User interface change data
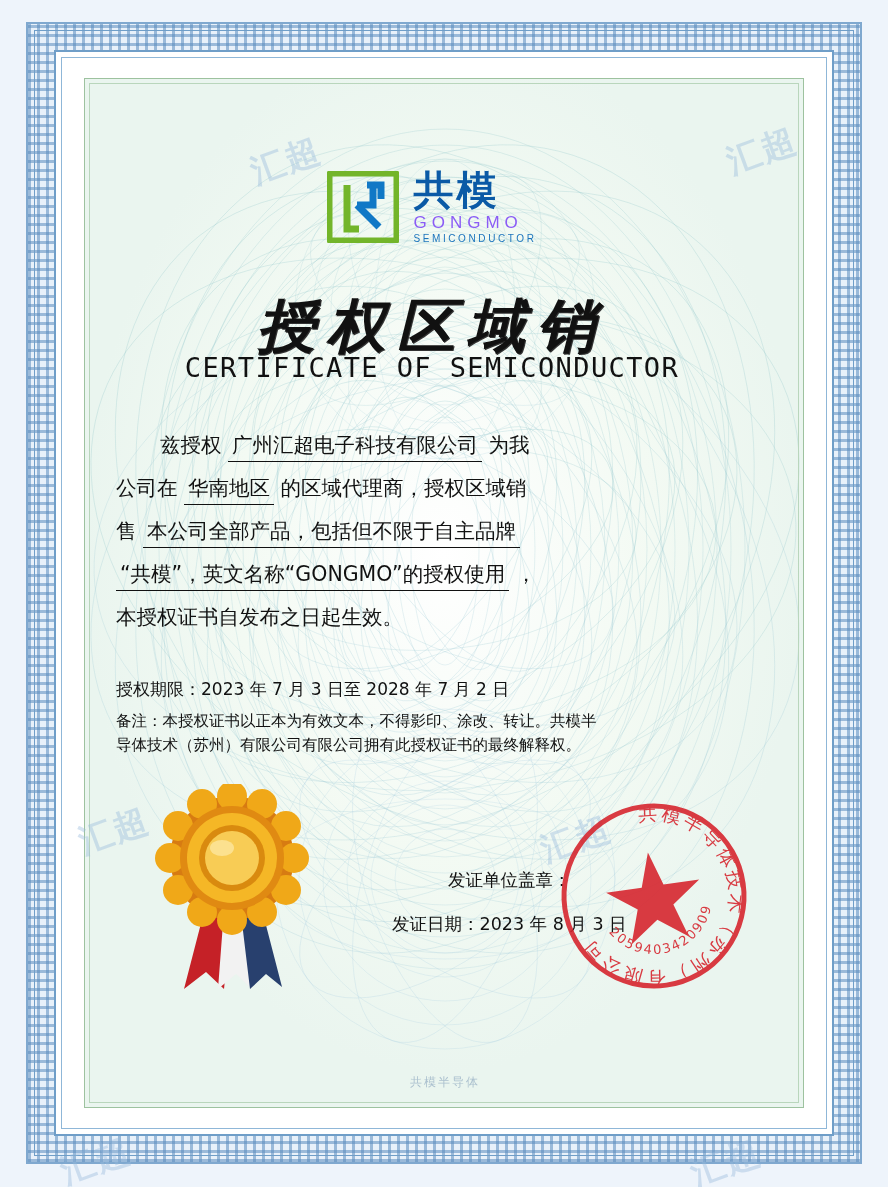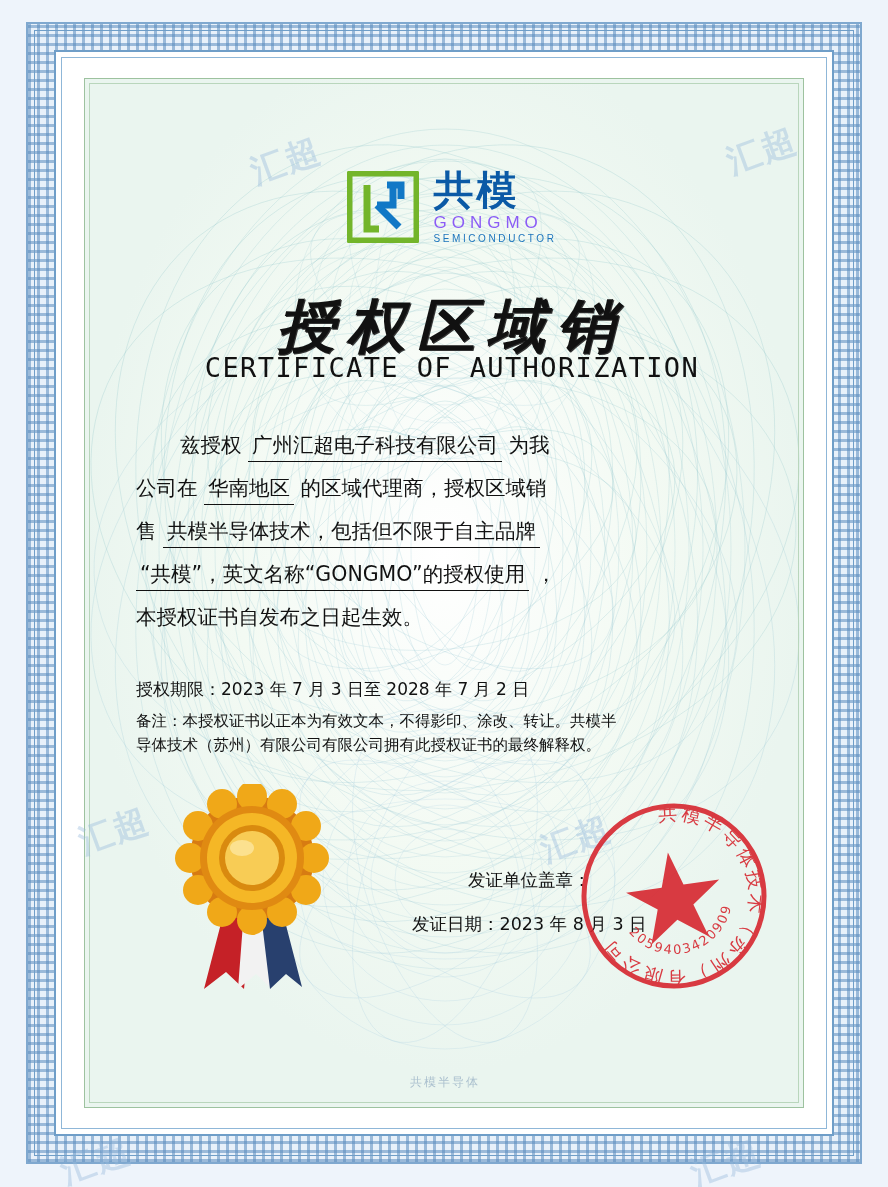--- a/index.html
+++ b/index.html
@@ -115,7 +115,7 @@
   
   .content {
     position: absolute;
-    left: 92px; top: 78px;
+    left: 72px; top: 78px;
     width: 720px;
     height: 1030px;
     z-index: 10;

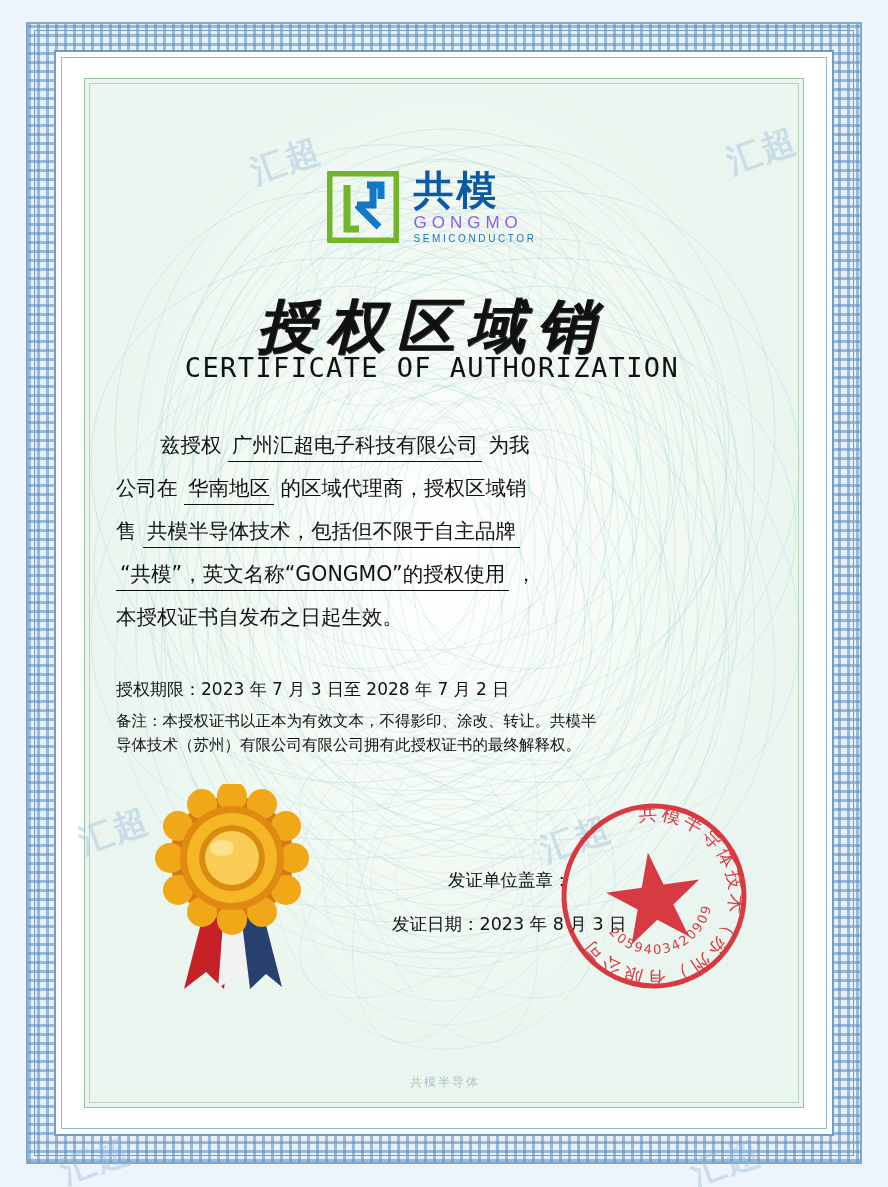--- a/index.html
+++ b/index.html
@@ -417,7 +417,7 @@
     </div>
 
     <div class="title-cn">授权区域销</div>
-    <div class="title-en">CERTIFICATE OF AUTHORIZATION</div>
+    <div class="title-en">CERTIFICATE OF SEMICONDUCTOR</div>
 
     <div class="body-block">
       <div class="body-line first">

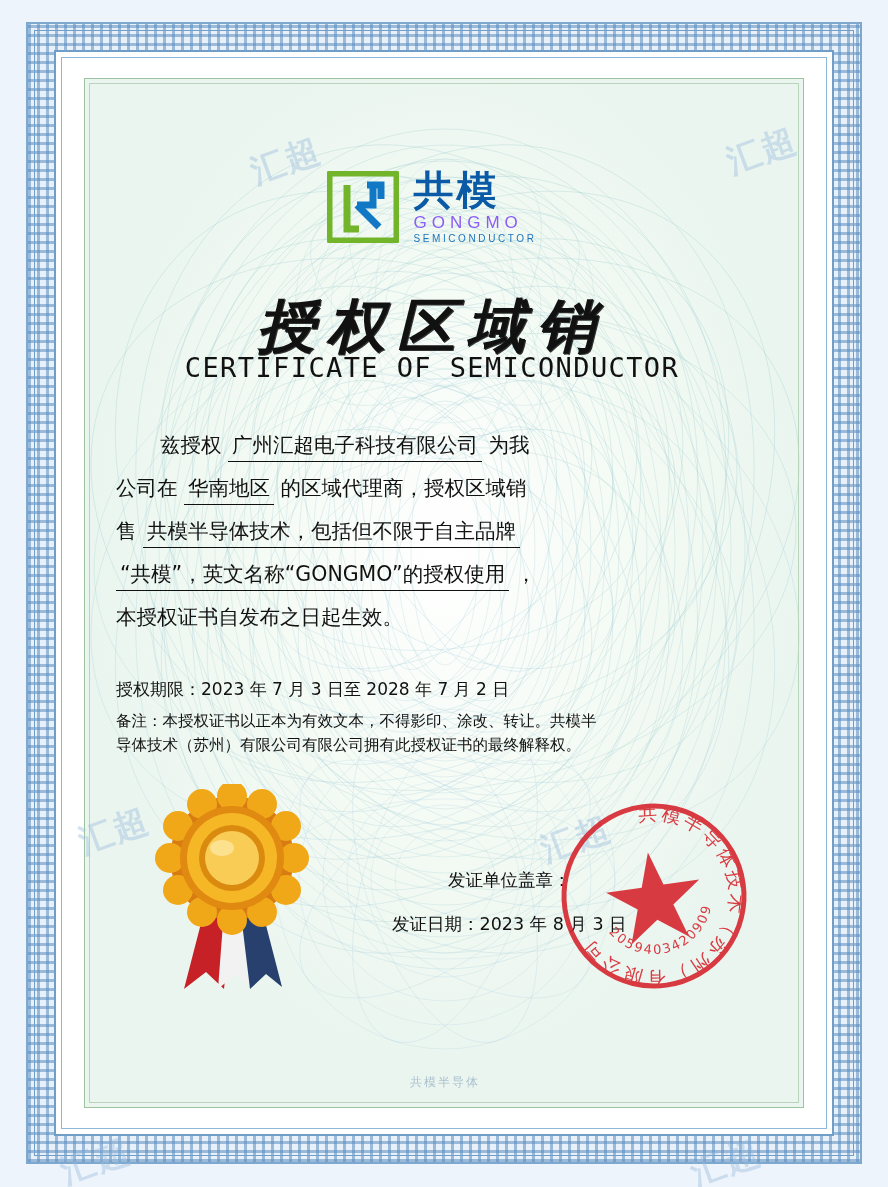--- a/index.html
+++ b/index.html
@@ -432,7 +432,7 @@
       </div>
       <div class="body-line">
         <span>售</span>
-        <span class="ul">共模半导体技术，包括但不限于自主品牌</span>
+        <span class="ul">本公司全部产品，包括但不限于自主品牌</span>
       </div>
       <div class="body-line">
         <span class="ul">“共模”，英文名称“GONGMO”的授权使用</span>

• Brief:
Every line above should be printed again word for word, without its pictures.

• Task solution:
--- a/index.html
+++ b/index.html
@@ -115,7 +115,7 @@
   
   .content {
     position: absolute;
-    left: 92px; top: 78px;
+    left: 72px; top: 78px;
     width: 720px;
     height: 1030px;
     z-index: 10;

--- a/index.html
+++ b/index.html
@@ -417,7 +417,7 @@
     </div>
 
     <div class="title-cn">授权区域销</div>
-    <div class="title-en">CERTIFICATE OF AUTHORIZATION</div>
+    <div class="title-en">CERTIFICATE OF SEMICONDUCTOR</div>
 
     <div class="body-block">
       <div class="body-line first">

--- a/index.html
+++ b/index.html
@@ -432,7 +432,7 @@
       </div>
       <div class="body-line">
         <span>售</span>
-        <span class="ul">共模半导体技术，包括但不限于自主品牌</span>
+        <span class="ul">本公司全部产品，包括但不限于自主品牌</span>
       </div>
       <div class="body-line">
         <span class="ul">“共模”，英文名称“GONGMO”的授权使用</span>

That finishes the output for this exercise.